First, we should calculate the total combinations without any restrictions. The number of ways to choose 5 friends from 8 is given by the combination formula:
C(n, k) = n! / (k!(n-k)!)
where n is the total number of friends (8 in this case) and k is the number of friends to choose (5 here).
So, calculating it:
- C(8, 5) = 8! / (5!(8-5)!) = 8! / (5!3!)
- Calculating the factorials, we find:
- C(8, 5) = (8 × 7 × 6) / (3 × 2 × 1) = 56
This means without any restrictions, there are 56 ways to choose 5 friends from 8.
Next, we need to account for the restriction that friends A and B cannot both be invited together. To do this, we will calculate the number of combinations where A and B are both invited together and then subtract that from the total combinations.

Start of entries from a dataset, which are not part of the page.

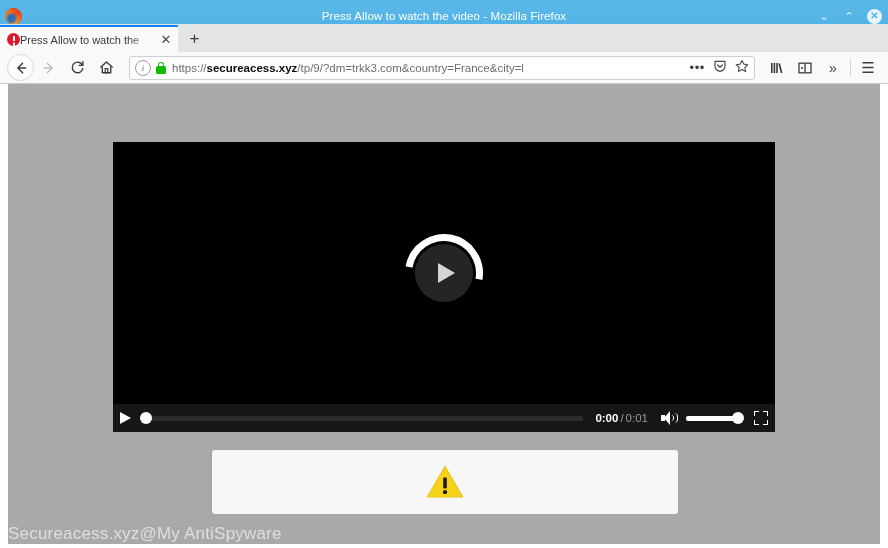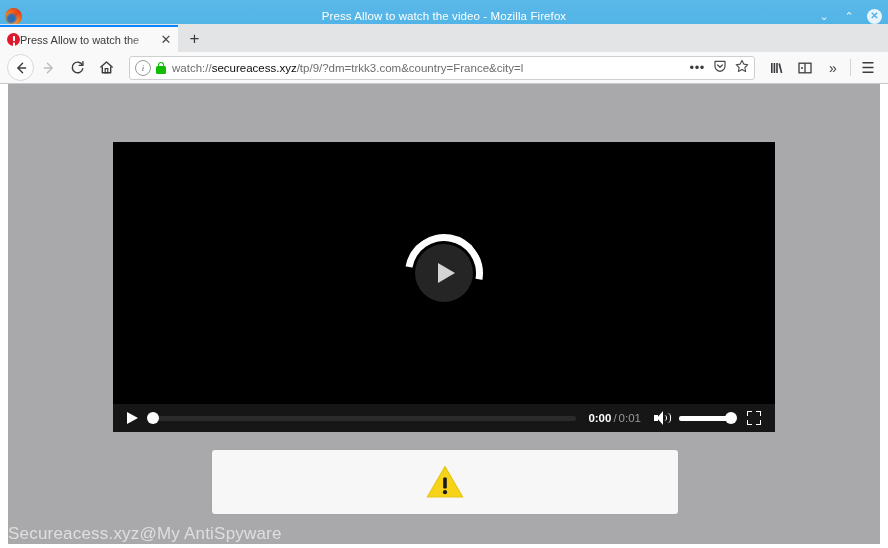--- a/index.html
+++ b/index.html
@@ -505,7 +505,7 @@
           <span class="body"></span>
       </div>
       <div class="url-text">
-        <span>watch://</span><span class="host">secureacess.xyz</span><span>/tp/9/?dm=trkk3.com&amp;country=France&amp;city=l</span>
+        <span>https://</span><span class="host">secureacess.xyz</span><span>/tp/9/?dm=trkk3.com&amp;country=France&amp;city=l</span>
       </div>
       <div class="url-icons">
         <div class="dots">•••</div>

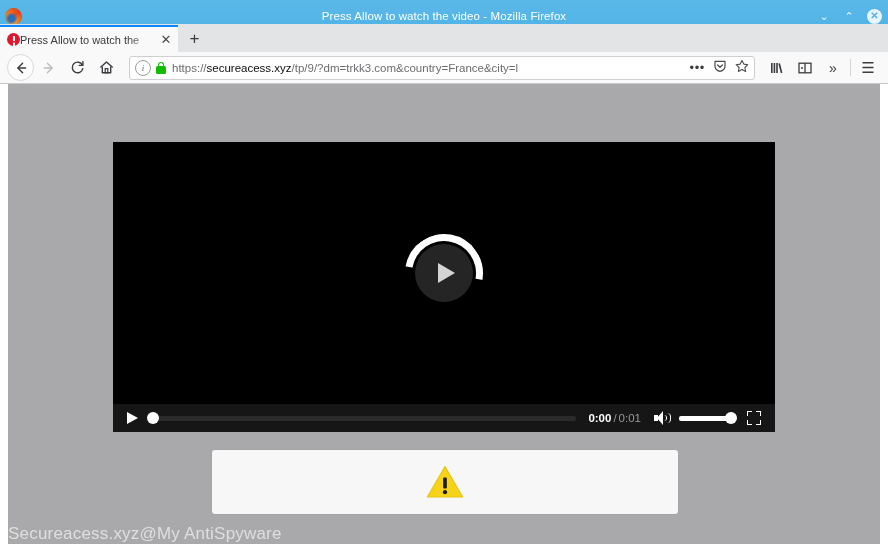--- a/index.html
+++ b/index.html
@@ -217,7 +217,7 @@
     -webkit-mask-image: linear-gradient(to right, #000 96%, rgba(0,0,0,0) 100%);
     mask-image: linear-gradient(to right, #000 96%, rgba(0,0,0,0) 100%);
   }
-  .url-text .host { color: #0c0c0d; font-weight: normal; }
+  .url-text .host { color: #0c0c0d; font-weight: bold; }
   .url-icons {
     display: flex;
     align-items: center;

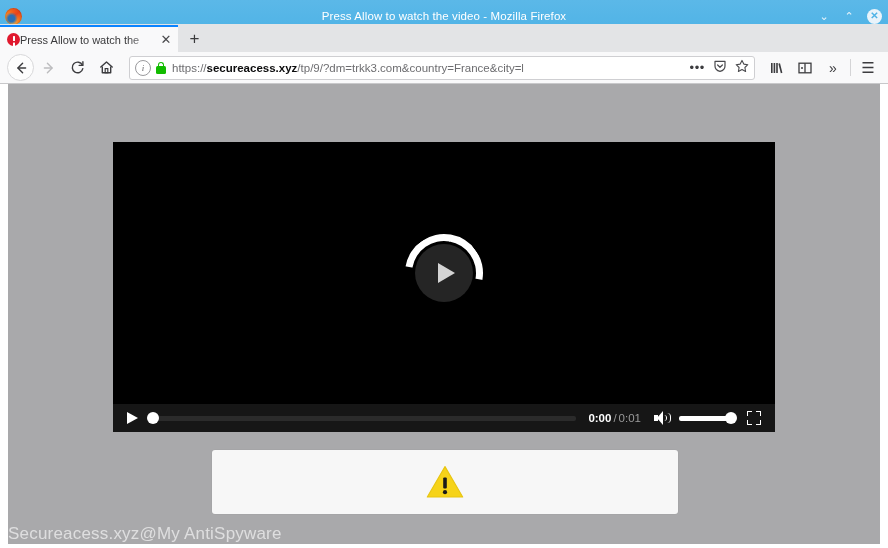--- a/index.html
+++ b/index.html
@@ -312,7 +312,7 @@
     background: #161616;
     display: flex;
     align-items: center;
-    padding: 0 14px;
+    padding: 0 7px;
     box-sizing: border-box;
   }
   .ctl-play {

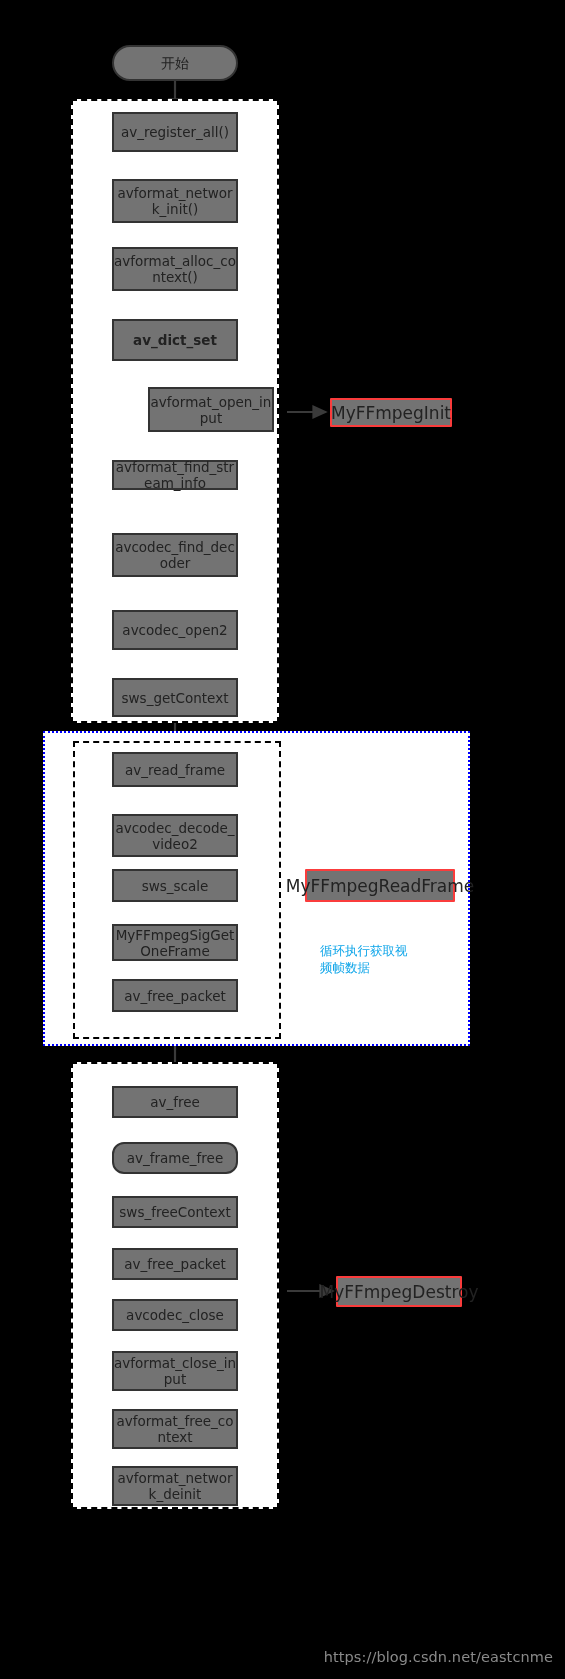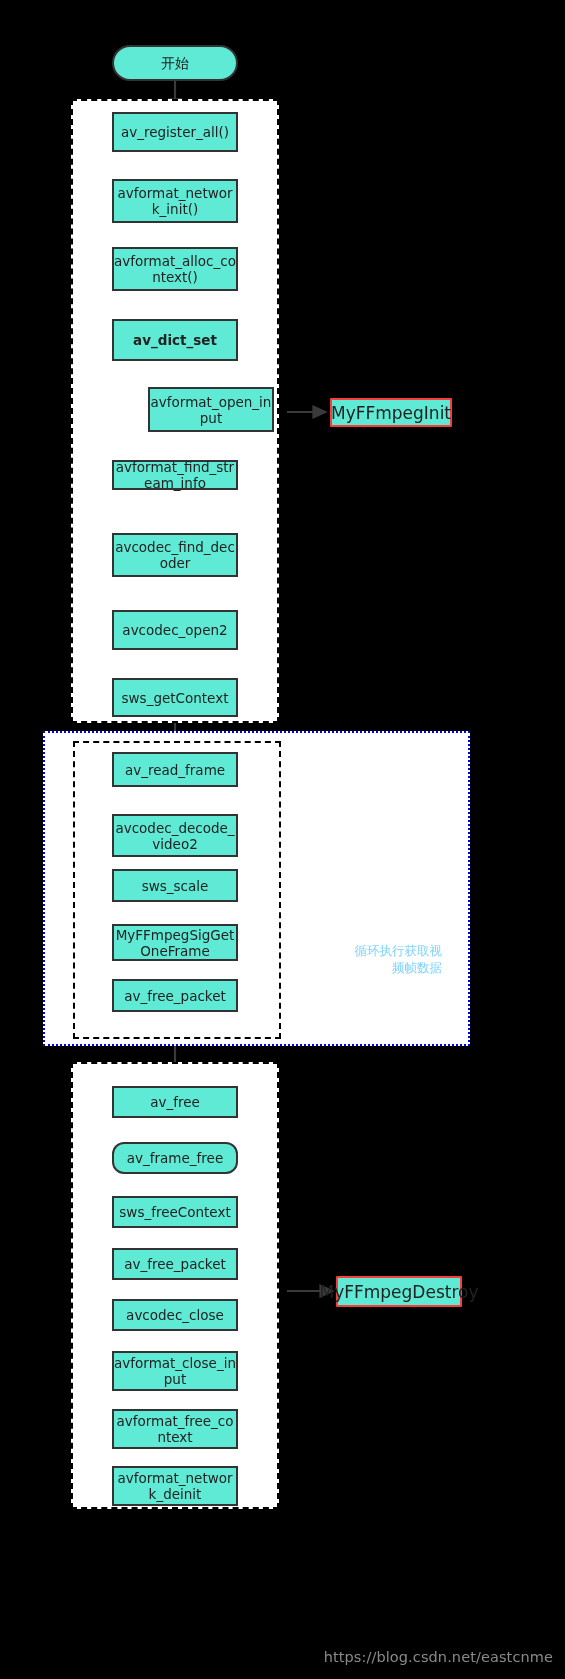--- a/index.html
+++ b/index.html
@@ -65,7 +65,7 @@
   .node {
     position: absolute;
     box-sizing: border-box;
-    background: #5eead4;
+    background: #737373;
     border: 2px solid #333333;
     color: #222222;
     font-size: 13.5px;

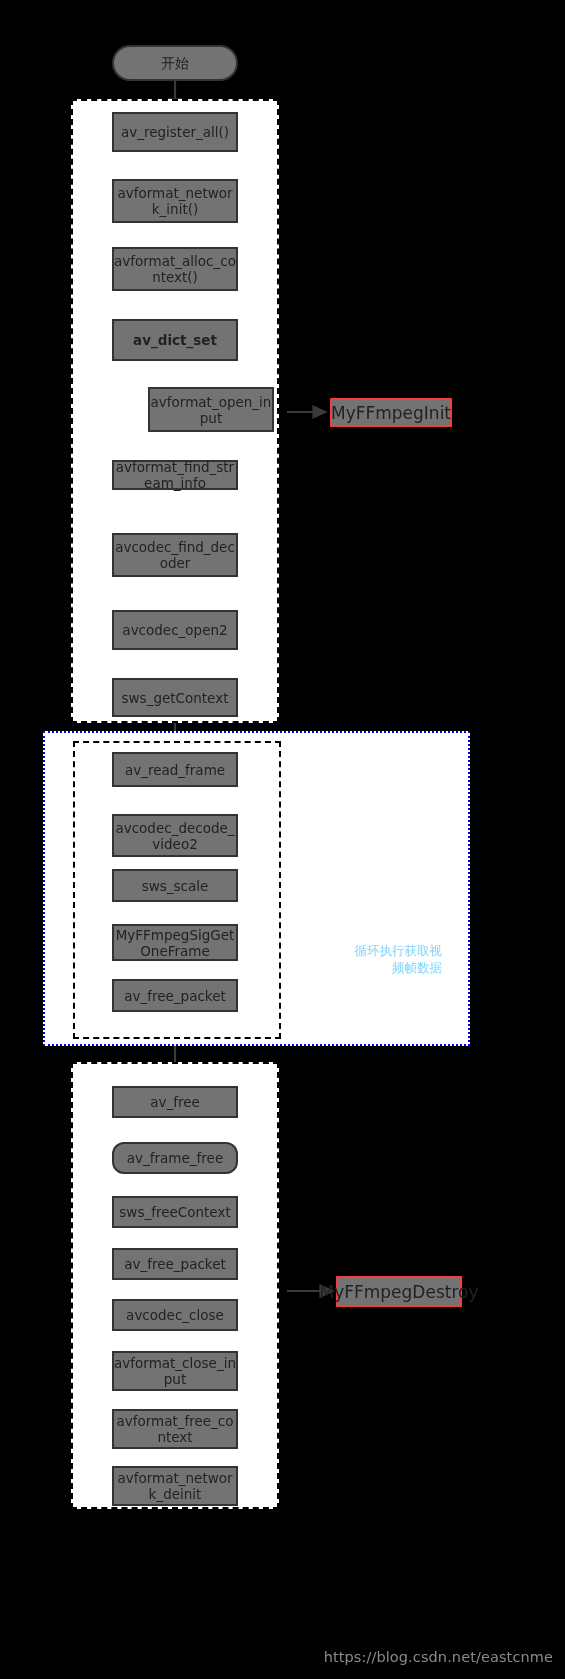--- a/index.html
+++ b/index.html
@@ -214,6 +214,7 @@
 
   <div class="node" style="left:112px; top:979px; width:126px; height:33px;">av_free_packet</div>
 
+  <div class="node callout" style="left:305px; top:869px; width:150px; height:33px;">MyFFmpegReadFrame</div>
 
   <div class="annotation" style="left:320px; top:942px; width:122px;">循环执行获取视
 频帧数据</div>

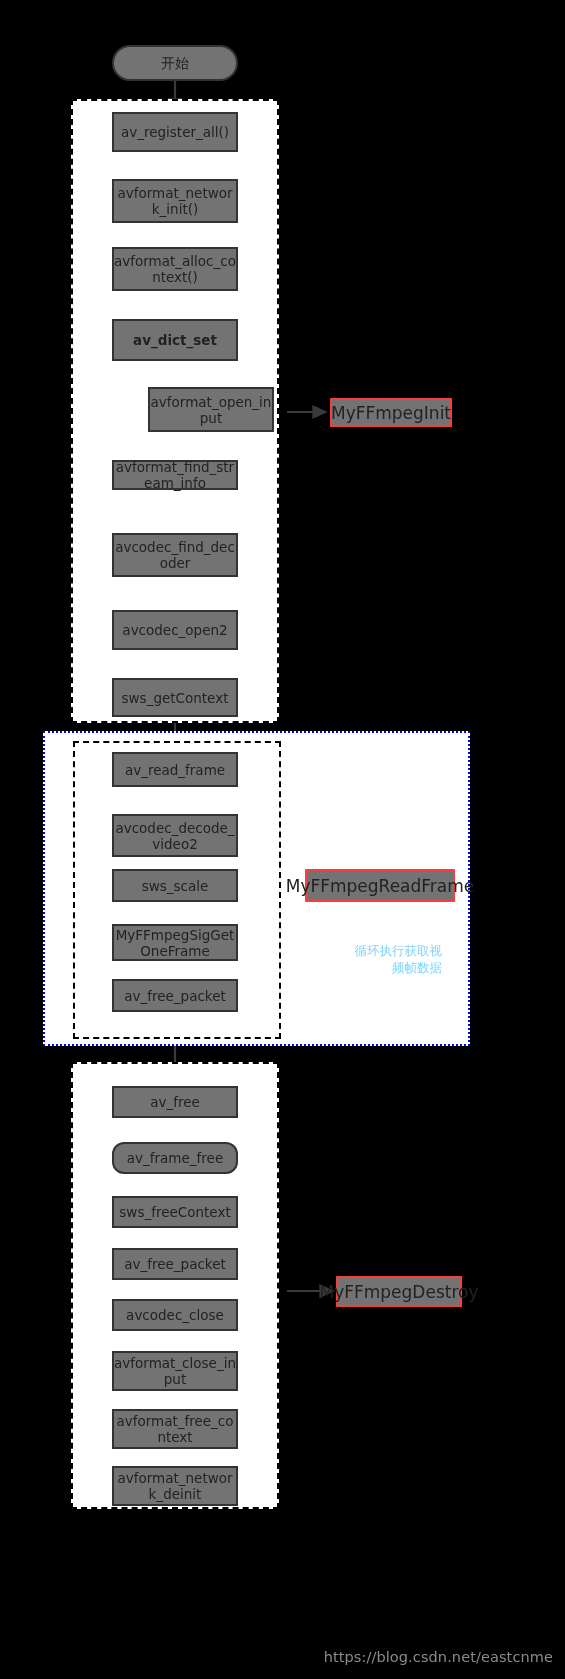--- a/index.html
+++ b/index.html
@@ -90,10 +90,10 @@
   
   .annotation {
     position: absolute;
-    color: #7dd3fc;
+    color: #0ea5e9;
     font-size: 12.5px;
     line-height: 17px;
-    text-align: right;
+    text-align: left;
     white-space: pre-line;
   }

If friends A and B are both attending, we have already invited 2 friends, which means we need to choose 3 more friends from the remaining 6 (since 2 out of the 8 have been already chosen). Thus, the number of ways to choose 3 friends from the remaining 6 is:
- C(6, 3) = 6! / (3!(6-3)!) = 6! / (3!3!)
- C(6, 3) = (6 × 5 × 4) / (3 × 2 × 1) = 20
So, there are 20 combinations where friends A and B are both invited.
Finally, we subtract this from the original total:
- Total valid combinations = Total combinations – Invalid combinations
- Total valid combinations = 56 – 20 = 36
Therefore, the total number of ways to invite 5 friends to the party, ensuring that friends A and B do not attend together, is 36.